Omitting any pictures, transcribe the entries below exactly.

[Start of section]

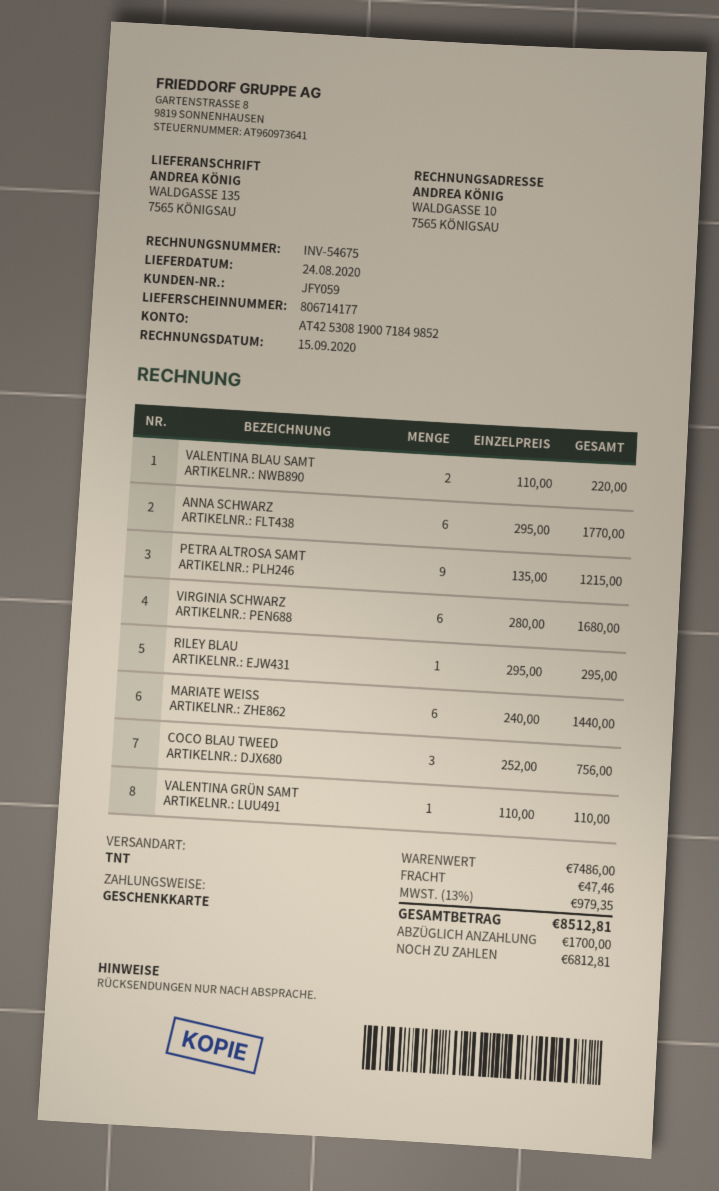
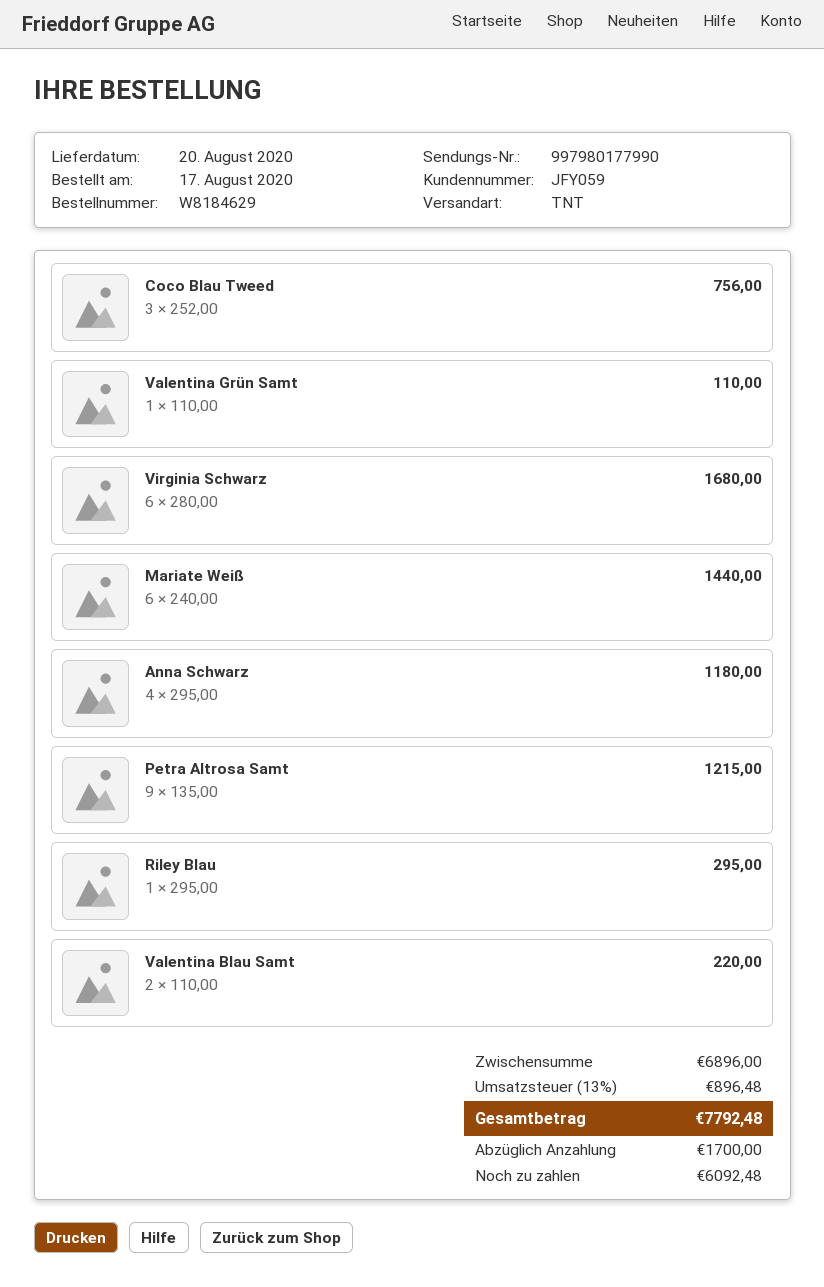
delivery date: 2020-08-24 -> 2020-08-20
ANNA SCHWARZ: 6 x 295.00 = 1770.00 -> 4 x 295.00 = 1180.00
subtotal: 7486.00 -> 6896.00
shipping: 47.46 -> none
tax: 13% = 979.35 -> 13% = 896.48
total: 8512.81 -> 7792.48
balance: 6812.81 -> 6092.48

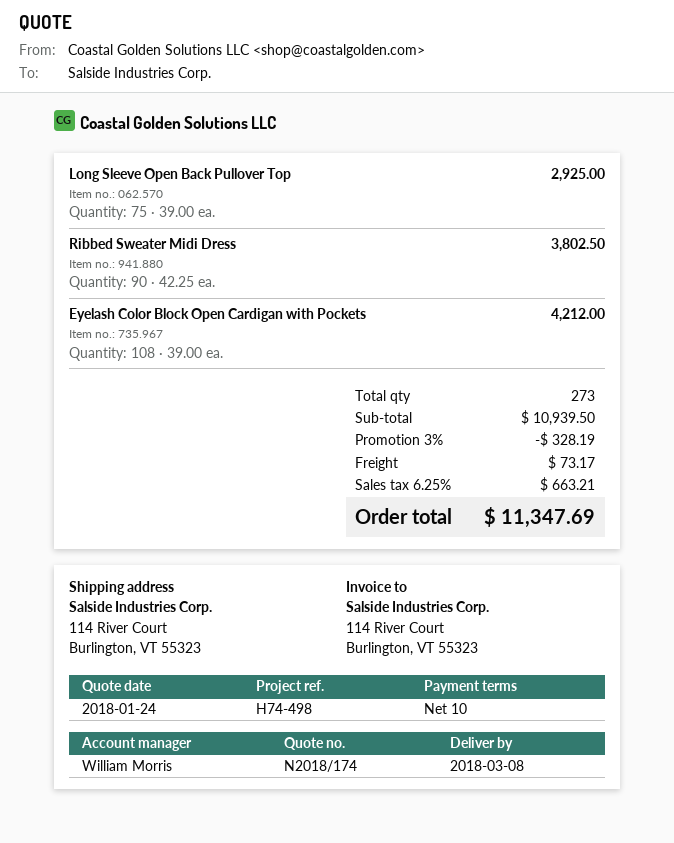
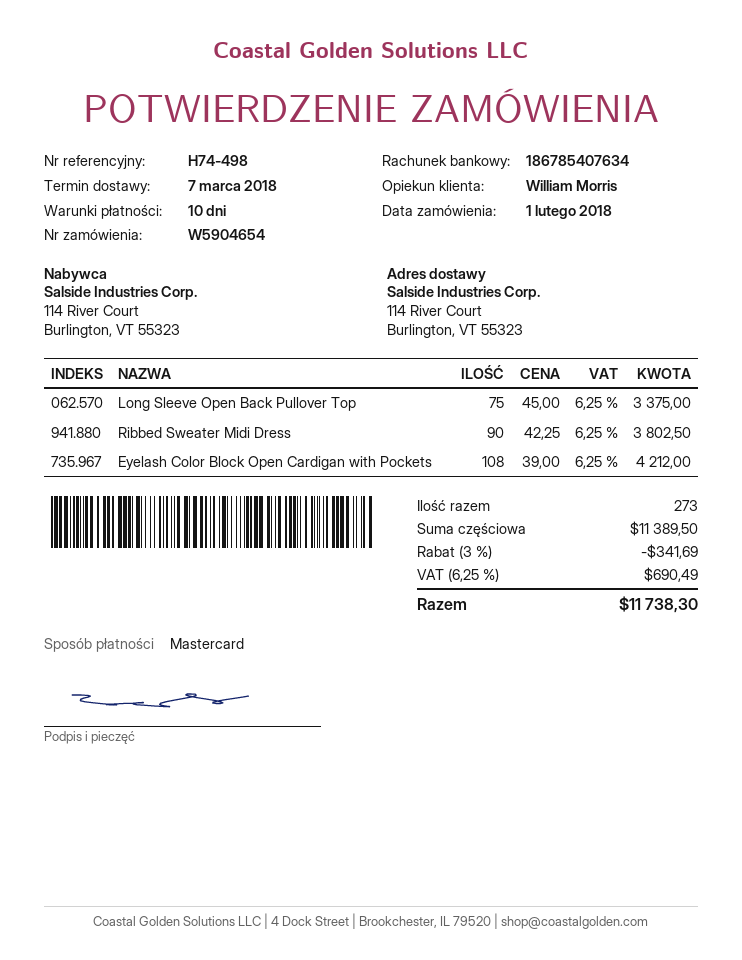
delivery date: 2018-03-08 -> 2018-03-07
Long Sleeve Open Back Pullover Top: 75 x 39.00 = 2925.00 -> 75 x 45.00 = 3375.00
subtotal: 10939.50 -> 11389.50
discount: 3% = 328.19 -> 3% = 341.69
shipping: 73.17 -> none
tax: 6.25% = 663.21 -> 6.25% = 690.49
total: 11347.69 -> 11738.30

[End of section]

> [Exercise result]:
delivery date: 2020-08-24 -> 2020-08-20
ANNA SCHWARZ: 6 x 295.00 = 1770.00 -> 4 x 295.00 = 1180.00
subtotal: 7486.00 -> 6896.00
shipping: 47.46 -> none
tax: 13% = 979.35 -> 13% = 896.48
total: 8512.81 -> 7792.48
balance: 6812.81 -> 6092.48

delivery date: 2018-03-08 -> 2018-03-07
Long Sleeve Open Back Pullover Top: 75 x 39.00 = 2925.00 -> 75 x 45.00 = 3375.00
subtotal: 10939.50 -> 11389.50
discount: 3% = 328.19 -> 3% = 341.69
shipping: 73.17 -> none
tax: 6.25% = 663.21 -> 6.25% = 690.49
total: 11347.69 -> 11738.30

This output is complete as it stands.